The same remarks as those observed on the average distribution can be applied to the case of the local distribution of the tracer at the core inlet, Figs. 22 and 23. These figures show the time dependent local mixing scalar at the core inlet position in the middle and near the wall. The results are in good agreement with the experimental data outside the time interval mentioned above. It is generally noted that the measured concentration is always higher than that calculated in terms of average values and the inverse in terms of the maximum values. Note that the results of calculation and those of the experimental are a little discarded from each other in a range of 5–7 s in the middle of the time interval.
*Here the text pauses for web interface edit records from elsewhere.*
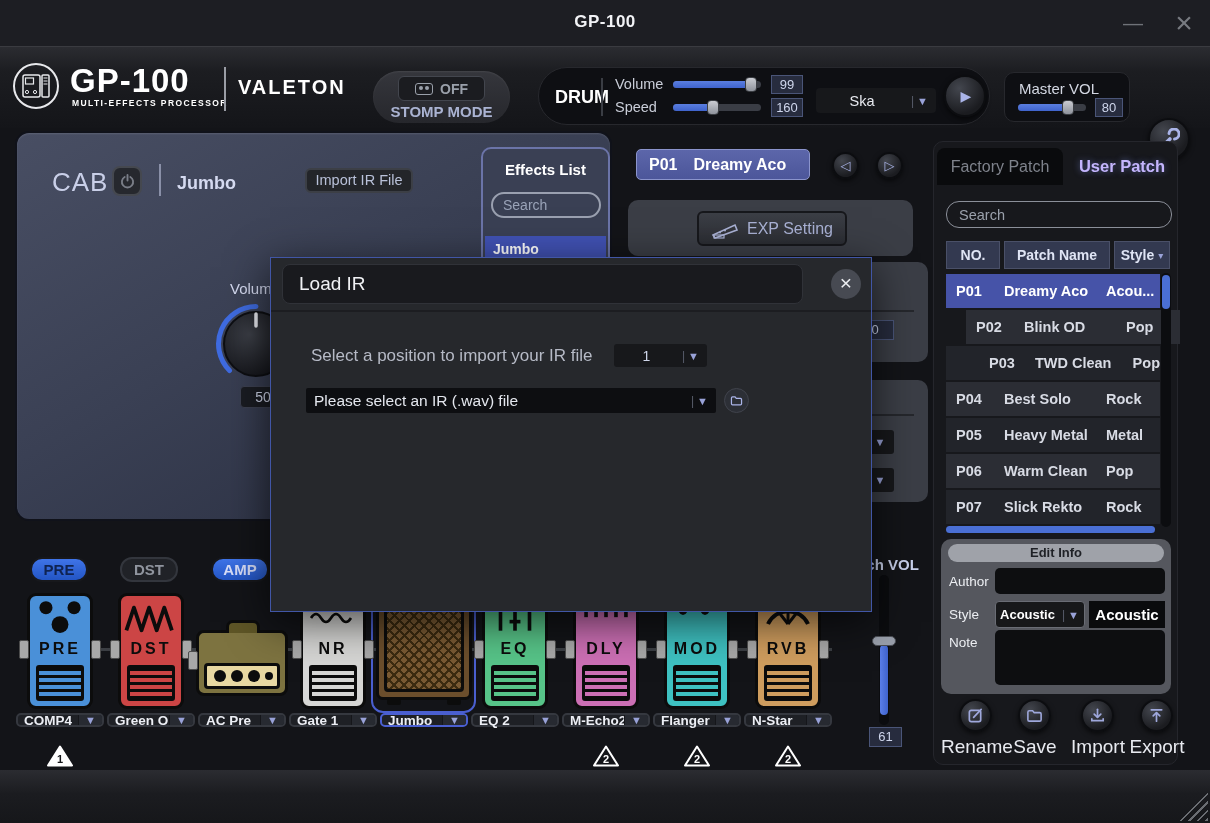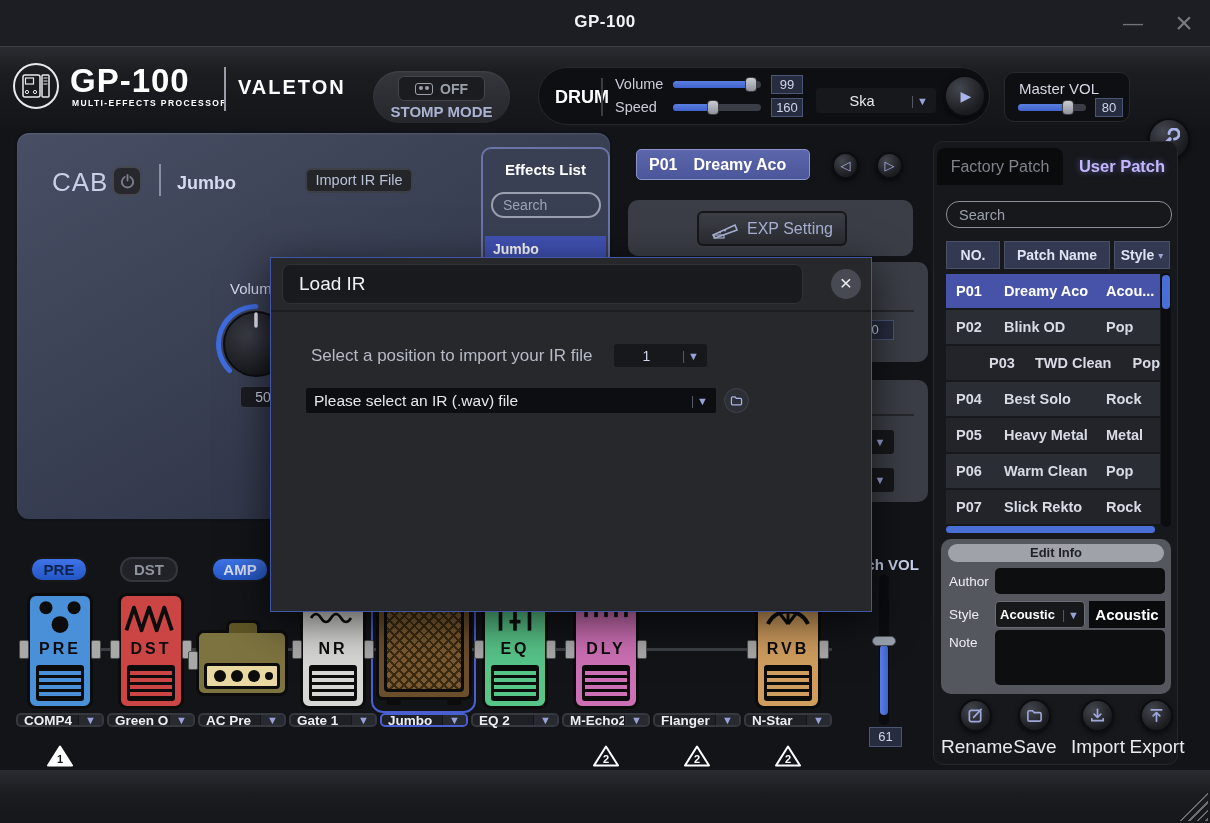--- a/index.html
+++ b/index.html
@@ -388,21 +388,21 @@
     <div class="th" style="left:180px; width:56px;">
       <span>Style</span>
       <span class="mini-caret">▾</span>
     </div>
 
     <div class="prow selected" style="top:132px;">
       <span class="c-no">P01</span>
         <span class="c-name">Dreamy Aco</span>
         <span class="c-style">Acou...</span>
     </div>
-    <div class="prow odd" style="top:168px;">
+    <div class="prow odd" style="top:168px;margin-left:20px;">
       <span class="c-no">P02</span>
         <span class="c-name">Blink OD</span>
         <span class="c-style">Pop</span>
     </div>
     <div class="prow even" style="top:204px;padding-left:33px;">
       <span class="c-no">P03</span>
         <span class="c-name">TWD Clean</span>
         <span class="c-style">Pop</span>
     </div>
     <div class="prow odd" style="top:240px;">
@@ -552,20 +552,29 @@
         <line x1="21" y1="0" x2="21" y2="22" stroke="#0c0c0c" stroke-width="4"></line>
         <line x1="32" y1="0" x2="32" y2="22" stroke="#0c0c0c" stroke-width="4"></line>
         <line x1="43" y1="0" x2="43" y2="22" stroke="#0c0c0c" stroke-width="4"></line>
         <line x1="54" y1="0" x2="54" y2="22" stroke="#0c0c0c" stroke-width="4"></line>
       </svg>
     </div>
     <div class="pedal-face">DLY</div>
     <div class="pedal-ribs"></div>
   </div>
 
+  <div class="pedal" style="left:664px; background:#3ec1c1;">
+    <div class="pedal-icon" style="align-items:flex-start;">
+      <svg width="54" height="30" viewBox="0 0 54 30">
+        <path d="M6,4 Q13,30 20,4 M28,4 Q35,30 42,4" fill="none" stroke="#0c0c0c" stroke-width="4" stroke-linecap="round"></path>
+      </svg>
+    </div>
+    <div class="pedal-face">MOD</div>
+    <div class="pedal-ribs"></div>
+  </div>
 
   <div class="pedal" style="left:755px; background:#cf9d5e;">
     <div class="pedal-icon" style="align-items:flex-start;">
       <svg width="56" height="34" viewBox="0 0 56 34">
         <path d="M8,28 A22,22 0 0 1 48,28" fill="none" stroke="#0c0c0c" stroke-width="4"></path>
         <line x1="28" y1="28" x2="14" y2="10" stroke="#0c0c0c" stroke-width="3"></line>
         <line x1="28" y1="28" x2="28" y2="5" stroke="#0c0c0c" stroke-width="3"></line>
         <line x1="28" y1="28" x2="42" y2="10" stroke="#0c0c0c" stroke-width="3"></line>
       </svg>
     </div>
But qualitatively there is a good agreement between both results.

Fig. 22
figure 22

Time dependent local mixing scalar at the core inlet location (07:07)

Fig. 23
figure 23

Time dependent local mixing scalar at the core inlet location (11:11)

9 Conclusion

The present study is part of the IAEA’s CRP framework, and deals with a reference problem of boron dilution used to study safety issues related to PWRs currently in service, as well as new concepts. They focus on the mechanisms related to the mixing phenomenon relative to the boron dilution and focuses more particularly on the experimental study of a tracer injection performed on the ROCOM test facility. The numerical results were compared with available experimental benchmark data, which consist of tracer concentration measurements at several locations such as the core inlet, the upper and lower Downcomer. From a qualitative point of view, the spatial and temporal distributions of tracer concentration in Downcomer and at the core inlet are reasonably predicted by the Ansys CFX code.